I think it should definitely be controlled in the model rather than in the 
engine. Maybe we can add an option to control its behavior?

Best,
Zhanghao Chen
________________________________
From: Yuepeng Pan <[email protected]>
Sent: Thursday, January 15, 2026 21:39
To: [email protected] <[email protected]>
Subject: Re: [DISCUSS] A design proposal to fix the wrong dynamic replacement 
of partitioner from FORWARD to REBLANCE for AutoScaler and AdaptiveScheduler

Thanks Zhanghao Chen for the response.

Please let me add some historical context[1].

In the previous discussions, there were two alternative replacement
strategies, with the following main characteristics:
- RescalePartitioner: Compared to RebalancePartitioner, it introduces fewer
network connections and less shuffle overhead.
However, it is more prone to load skew and therefore lacks generality.
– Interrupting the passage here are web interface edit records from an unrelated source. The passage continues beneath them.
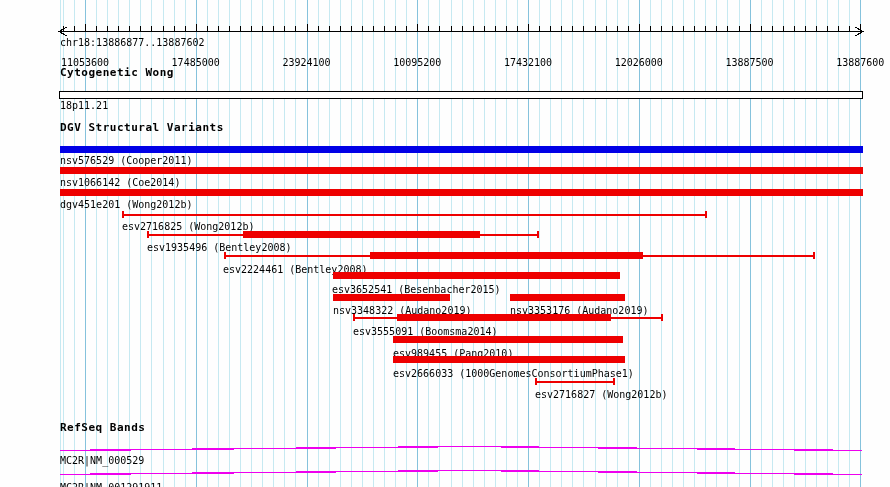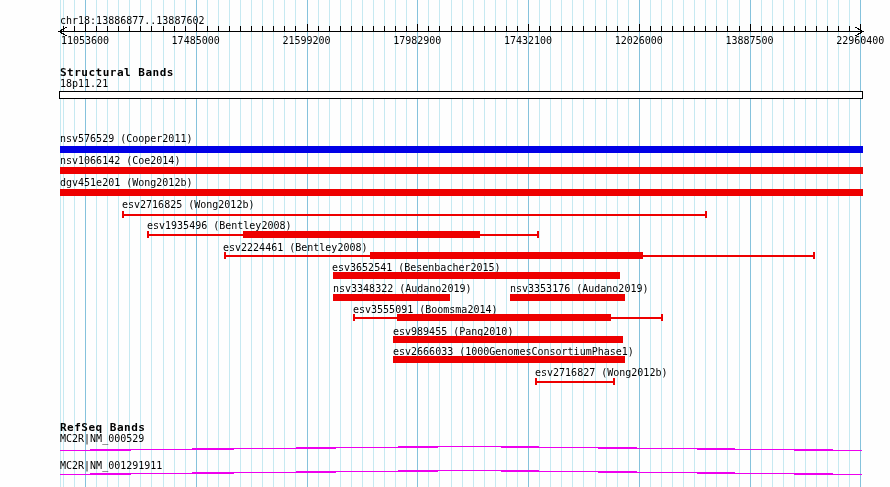--- a/index.html
+++ b/index.html
@@ -2,21 +2,21 @@
 <html><head>
 <meta charset="utf-8">
 <style>
   html,body{margin:0;padding:0;background:#fff;}
   #canvas{position:relative;width:890px;height:487px;background:#FEFEFE;overflow:hidden;
           font-family:"DejaVu Sans Mono",monospace;}
   .grid{position:absolute;top:0;width:1px;height:487px;}
   .gmin{background:#C6E9F1;}
   .gmaj{background:#85C2DC;}
   .lbl{position:absolute;font:10px "DejaVu Sans Mono",monospace;line-height:11px;
-       white-space:pre;color:#000;}
+       white-space:pre;color:#000;margin-top:22px;}
   .tlab{transform:translateX(-50%);}
   .header{position:absolute;font-weight:bold;font-size:11px;letter-spacing:.5px;
           font-family:"DejaVu Sans Mono",monospace;line-height:13px;color:#000;white-space:pre;}
   .tick{position:absolute;width:1px;background:#000;}
   .bar{position:absolute;height:7px;}
   .thin{position:absolute;height:2px;}
   .tickv{position:absolute;width:2px;height:7px;}
   #cyto-box{position:absolute;left:59px;top:91px;width:804px;height:8px;
             border:1px solid #000;background:#fff;box-sizing:border-box;}
   #title{left:60px;top:15px;}
@@ -177,32 +177,33 @@
       <div class="tick" style="left: 782.8px; top: 26px; height: 5px;"></div>
       <div class="tick" style="left: 793.8px; top: 26px; height: 5px;"></div>
       <div class="tick" style="left: 804.9px; top: 26px; height: 5px;"></div>
       <div class="tick" style="left: 816px; top: 26px; height: 5px;"></div>
       <div class="tick" style="left: 827.1px; top: 26px; height: 5px;"></div>
       <div class="tick" style="left: 838.1px; top: 26px; height: 5px;"></div>
       <div class="tick" style="left: 849.2px; top: 26px; height: 5px;"></div>
       <div class="tick" style="left: 860.3px; top: 24px; height: 7px;"></div>
       <div class="lbl tlab" style="left: 85px; top: 35px;">11053600</div>
       <div class="lbl tlab" style="left: 195.7px; top: 35px;">17485000</div>
-      <div class="lbl tlab" style="left: 306.5px; top: 35px;">21599200</div>
-      <div class="lbl tlab" style="left: 417.3px; top: 35px;">17982900</div>
+      <div class="lbl tlab" style="left: 306.5px; top: 35px;">23924100</div>
+      <div class="lbl tlab" style="left: 417.3px; top: 35px;">10095200</div>
       <div class="lbl tlab" style="left: 528px; top: 35px;">17432100</div>
       <div class="lbl tlab" style="left: 638.8px; top: 35px;">12026000</div>
       <div class="lbl tlab" style="left: 749.5px; top: 35px;">13887500</div>
-      <div class="lbl tlab" style="left: 860.3px; top: 35px;">22960400</div>
-    </div>
-
-  <div id="cyto-header" class="header">Structural Bands</div>
+      <div class="lbl tlab" style="left: 860.3px; top: 35px;">13887600</div>
+    </div>
+
+  <div id="cyto-header" class="header">Cytogenetic Wong</div>
   <div id="cyto-band-label" class="lbl">18p11.21</div>
   <div id="cyto-box"></div>
 
+  <div id="dgv-header" class="header">DGV Structural Variants</div>
   <div id="variants">
       <div class="lbl" style="left: 60px; top: 133px;">nsv576529 (Cooper2011)</div>
       <div class="bar" style="left: 59.5px; top: 146px; width: 803px; background: rgb(0, 0, 230);"></div>
       <div class="lbl" style="left: 60px; top: 155px;">nsv1066142 (Coe2014)</div>
       <div class="bar" style="left: 59.5px; top: 167px; width: 803px; background: rgb(238, 0, 0);"></div>
       <div class="lbl" style="left: 60px; top: 177px;">dgv451e201 (Wong2012b)</div>
       <div class="bar" style="left: 59.5px; top: 189px; width: 803px; background: rgb(238, 0, 0);"></div>
       <div class="lbl" style="left: 122px; top: 199px;">esv2716825 (Wong2012b)</div>
       <div class="thin" style="left: 123px; top: 213.5px; width: 583px; background: rgb(238, 0, 0);"></div>
       <div class="tickv" style="left: 122px; top: 211px; background: rgb(238, 0, 0);"></div>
- RebalancePartitioner: In theory, it can evenly distribute the load across
downstream tasks and is more general,
but at the cost of increased network connections and shuffle overhead.

To balance generality and correctness, the community eventually chose the
latter.

I'd like to apologize for not providing a detailed response earlier to this
suggestion[2](switching to RescalePartitioner and enforcing a
multiplicative relationship between upstream and downstream parallelism).

If this strategy is implemented on the AutoScaler side, we may consider
whether it can be migrated into the engine.
The reason is that inconsistent parallelism between upstream and downstream
vertices connected by a forward edge is not only caused by AutoScaler
requests,
but can also result from rescaling triggered via the REST API or internal
events such as failover.
Therefore, placing the implementation on the engine side would help ensure
the safety and consistency of this strategy.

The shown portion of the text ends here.